**Aim of the exercise:** From the line that contains "WIMPERN ODER AUGENB: 5 for 75.00 -> none" down to the last line of the listing below, reproduce each line exactly but not the pictures.

_ _ _ _ _ _ _

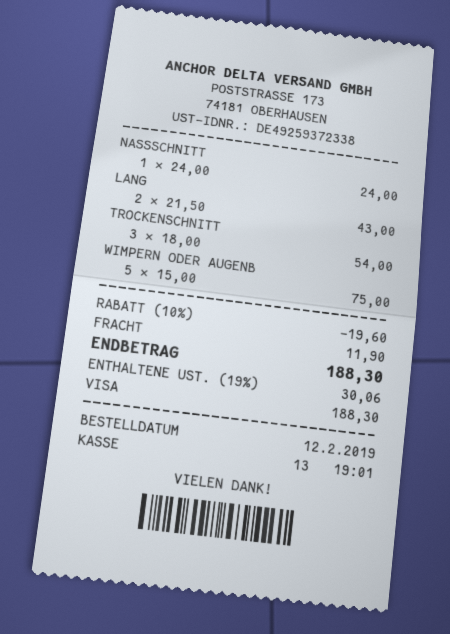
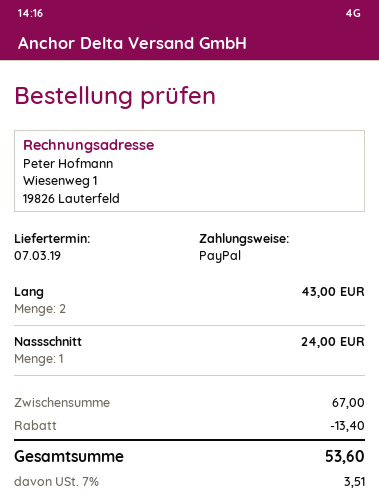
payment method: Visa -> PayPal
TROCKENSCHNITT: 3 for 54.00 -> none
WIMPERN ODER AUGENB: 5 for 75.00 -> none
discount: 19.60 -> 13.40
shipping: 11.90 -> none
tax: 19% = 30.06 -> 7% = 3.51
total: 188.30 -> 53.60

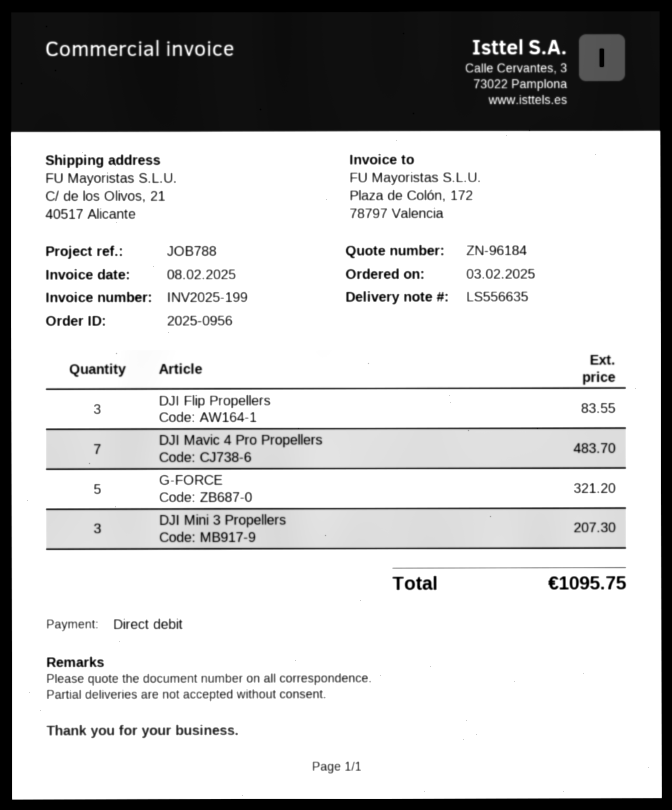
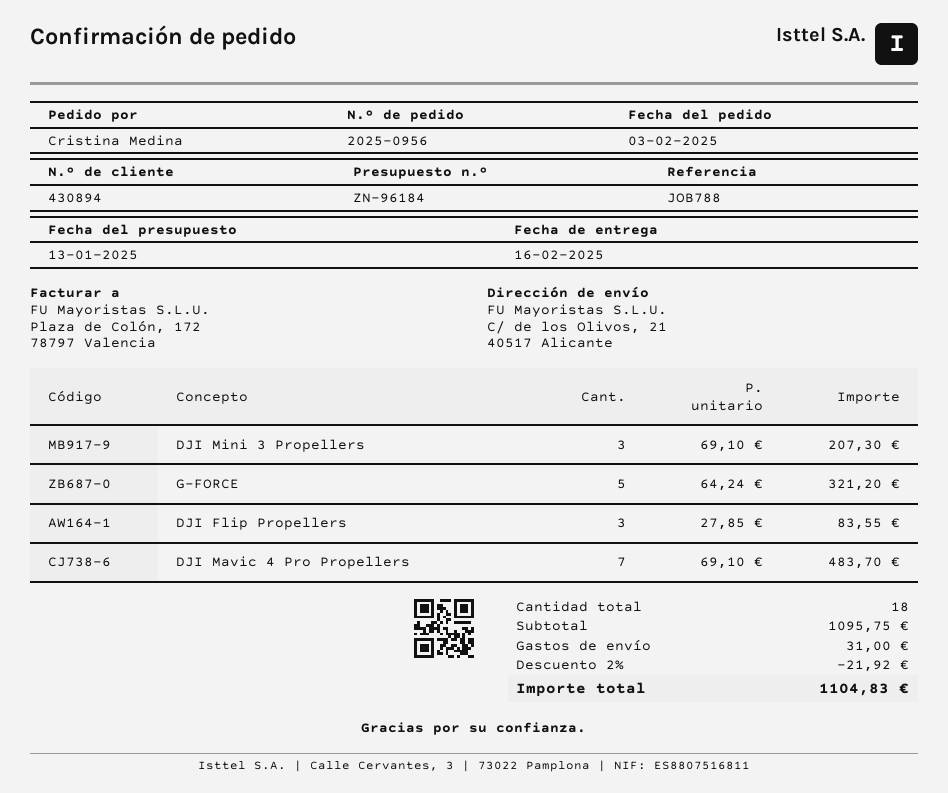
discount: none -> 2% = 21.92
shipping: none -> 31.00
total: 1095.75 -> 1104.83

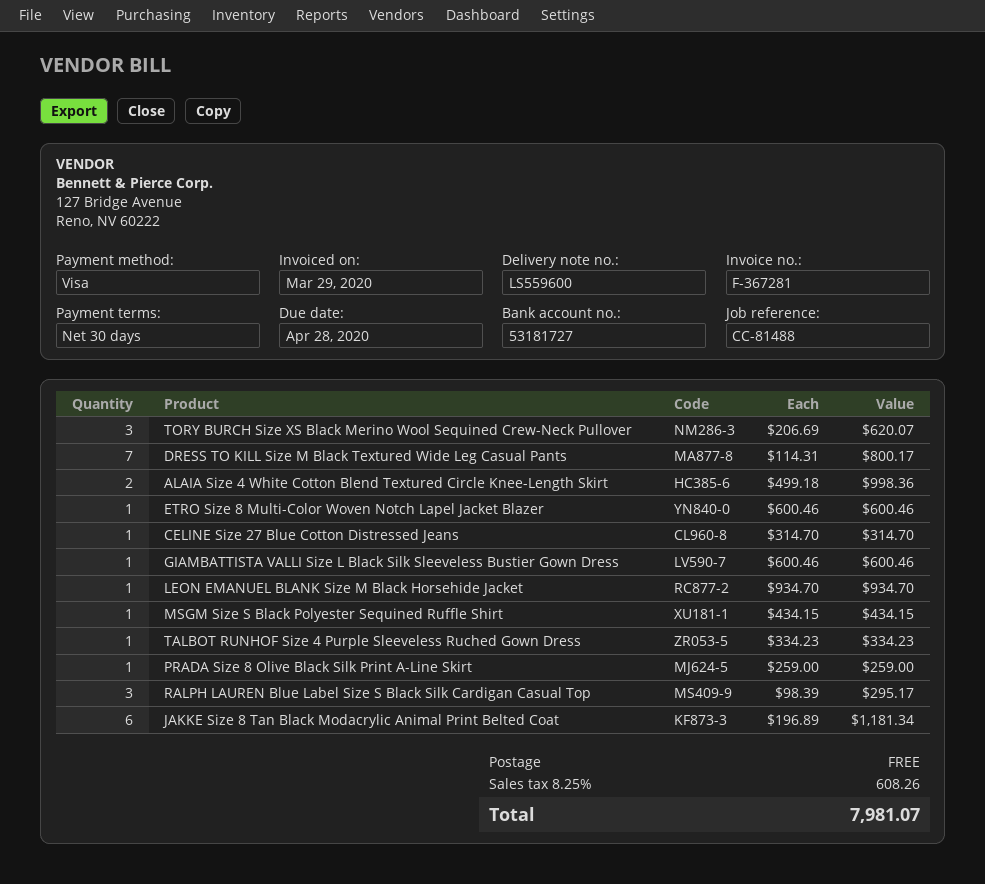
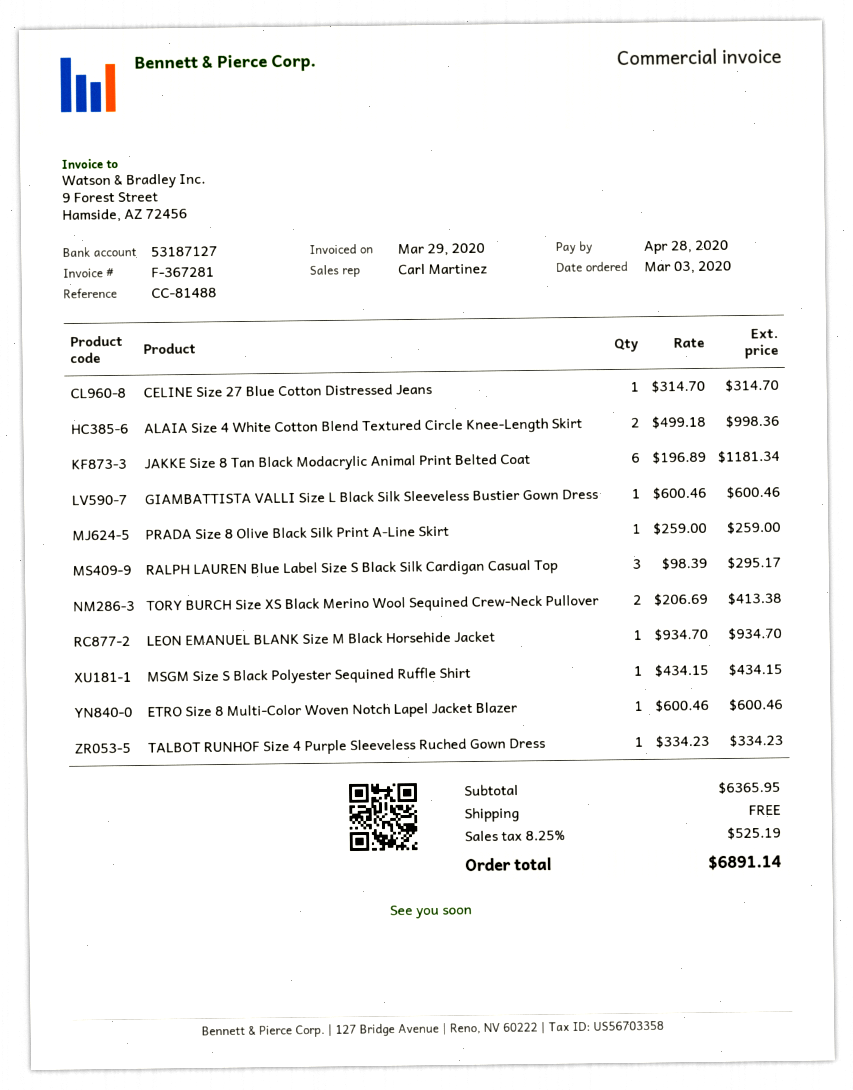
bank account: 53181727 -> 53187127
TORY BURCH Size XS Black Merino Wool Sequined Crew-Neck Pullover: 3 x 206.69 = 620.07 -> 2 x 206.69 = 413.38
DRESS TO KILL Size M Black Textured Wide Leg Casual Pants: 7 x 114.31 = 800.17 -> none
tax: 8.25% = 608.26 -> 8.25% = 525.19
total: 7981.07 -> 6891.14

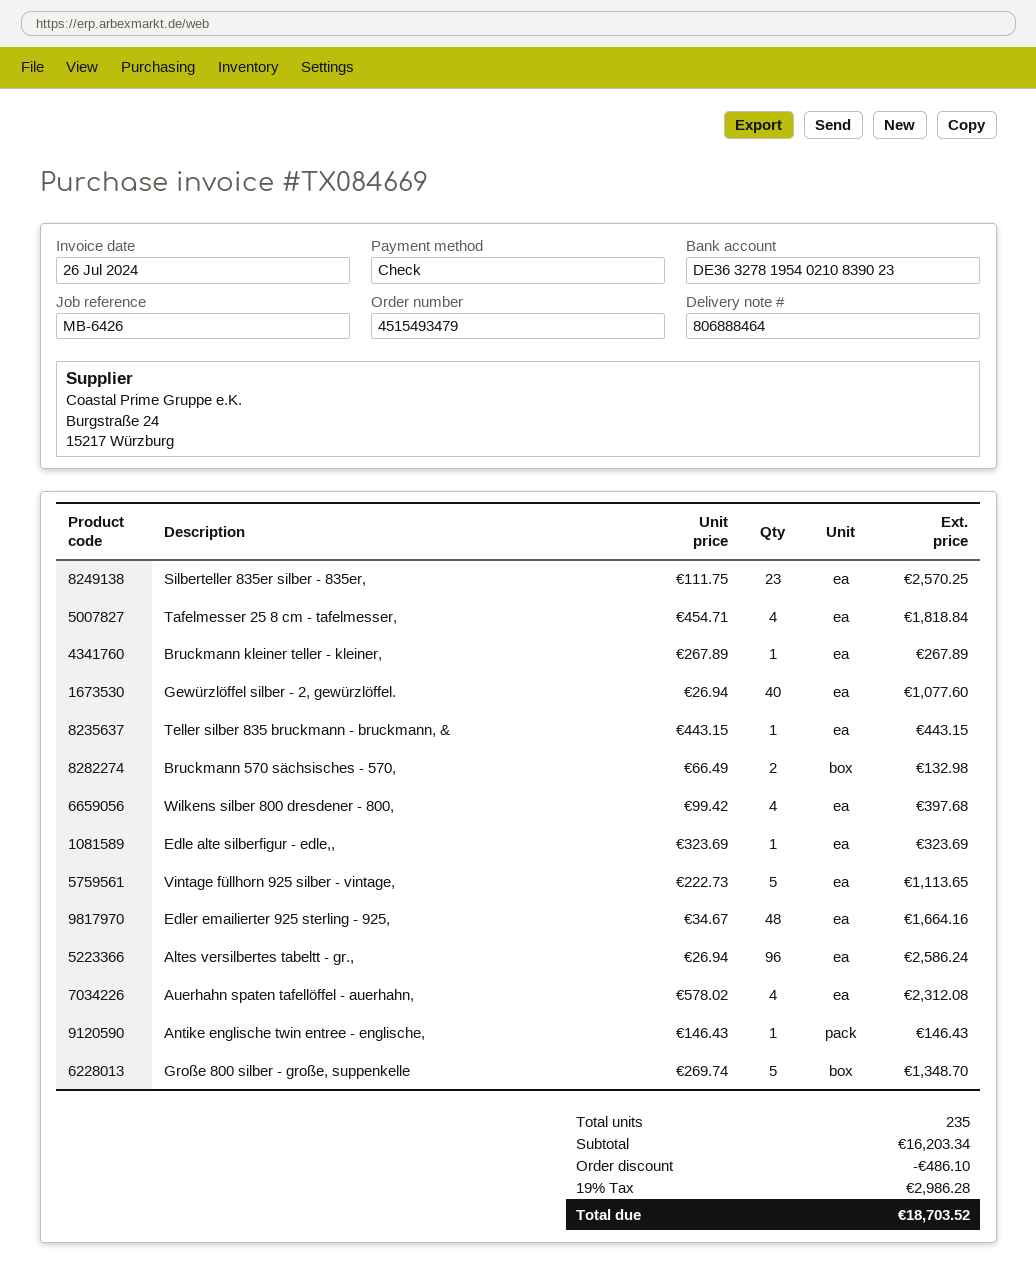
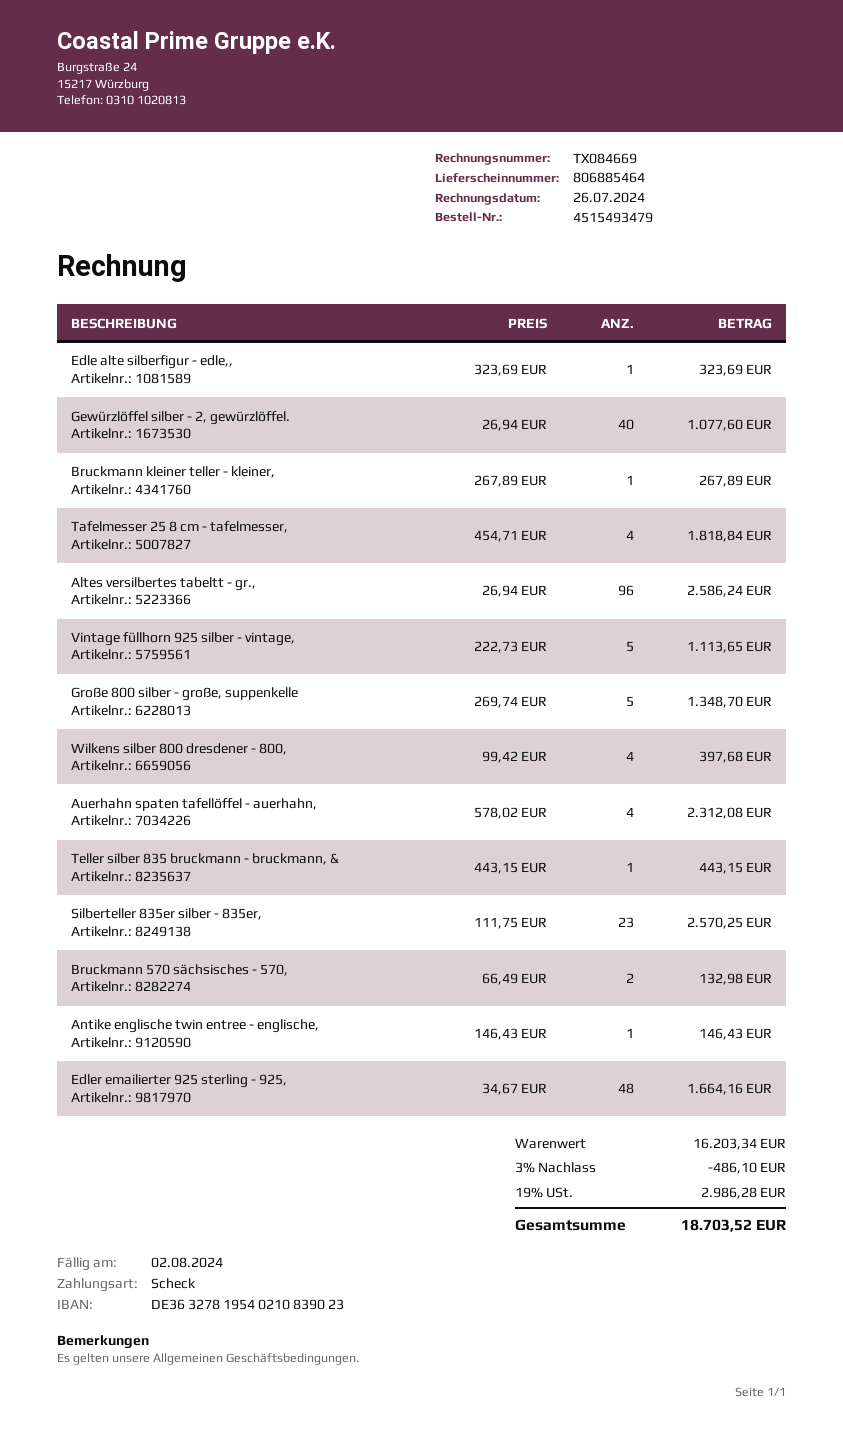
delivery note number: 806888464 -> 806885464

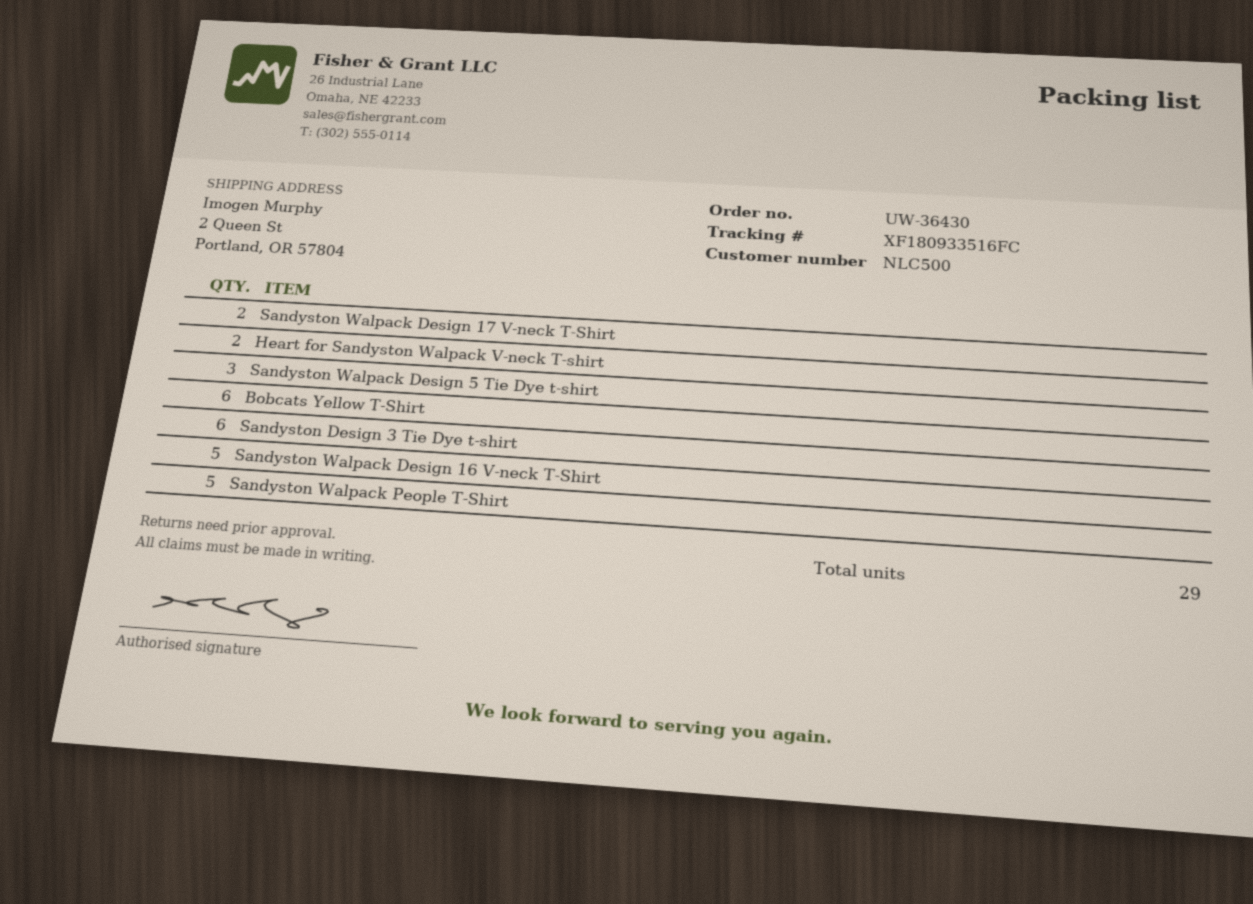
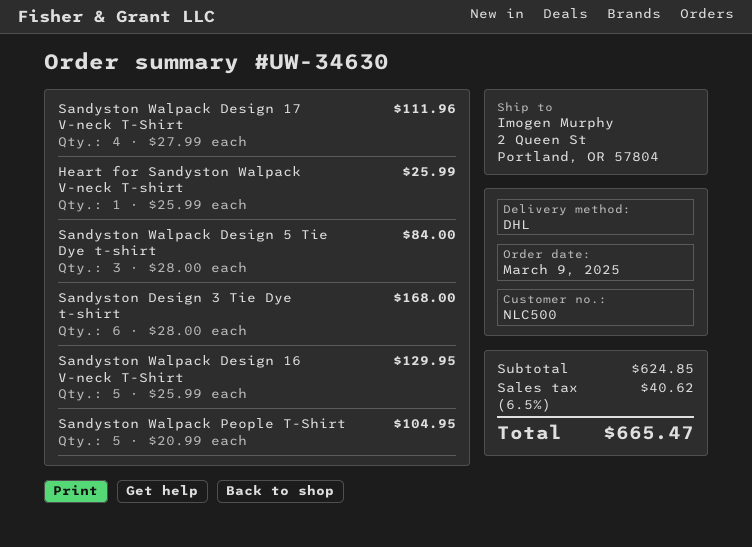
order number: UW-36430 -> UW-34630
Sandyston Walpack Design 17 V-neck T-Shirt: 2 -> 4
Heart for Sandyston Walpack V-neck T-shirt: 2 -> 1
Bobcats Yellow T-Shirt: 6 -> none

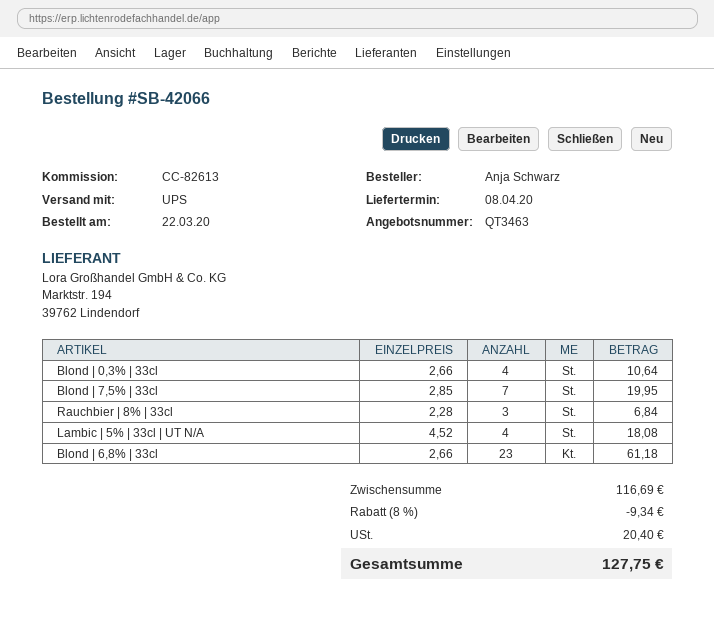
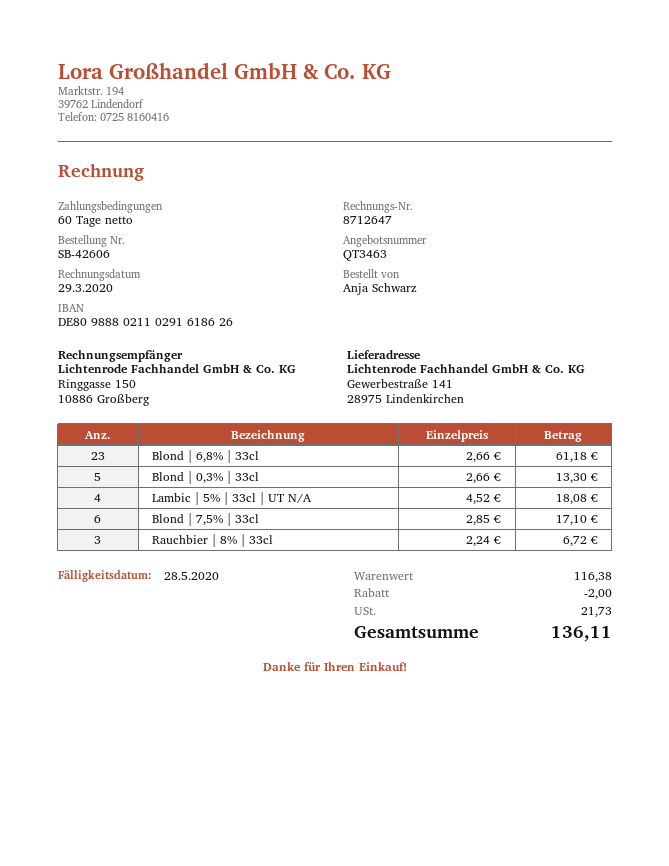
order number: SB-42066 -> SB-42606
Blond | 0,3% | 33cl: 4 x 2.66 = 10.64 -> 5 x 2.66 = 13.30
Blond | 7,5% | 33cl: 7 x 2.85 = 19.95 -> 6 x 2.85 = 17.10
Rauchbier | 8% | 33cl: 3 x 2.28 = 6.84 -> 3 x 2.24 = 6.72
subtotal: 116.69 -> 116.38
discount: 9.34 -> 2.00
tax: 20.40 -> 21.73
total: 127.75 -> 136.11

_ _ _ _ _ _ _

**Answer:**
WIMPERN ODER AUGENB: 5 for 75.00 -> none
discount: 19.60 -> 13.40
shipping: 11.90 -> none
tax: 19% = 30.06 -> 7% = 3.51
total: 188.30 -> 53.60

discount: none -> 2% = 21.92
shipping: none -> 31.00
total: 1095.75 -> 1104.83

bank account: 53181727 -> 53187127
TORY BURCH Size XS Black Merino Wool Sequined Crew-Neck Pullover: 3 x 206.69 = 620.07 -> 2 x 206.69 = 413.38
DRESS TO KILL Size M Black Textured Wide Leg Casual Pants: 7 x 114.31 = 800.17 -> none
tax: 8.25% = 608.26 -> 8.25% = 525.19
total: 7981.07 -> 6891.14

delivery note number: 806888464 -> 806885464

order number: UW-36430 -> UW-34630
Sandyston Walpack Design 17 V-neck T-Shirt: 2 -> 4
Heart for Sandyston Walpack V-neck T-shirt: 2 -> 1
Bobcats Yellow T-Shirt: 6 -> none

order number: SB-42066 -> SB-42606
Blond | 0,3% | 33cl: 4 x 2.66 = 10.64 -> 5 x 2.66 = 13.30
Blond | 7,5% | 33cl: 7 x 2.85 = 19.95 -> 6 x 2.85 = 17.10
Rauchbier | 8% | 33cl: 3 x 2.28 = 6.84 -> 3 x 2.24 = 6.72
subtotal: 116.69 -> 116.38
discount: 9.34 -> 2.00
tax: 20.40 -> 21.73
total: 127.75 -> 136.11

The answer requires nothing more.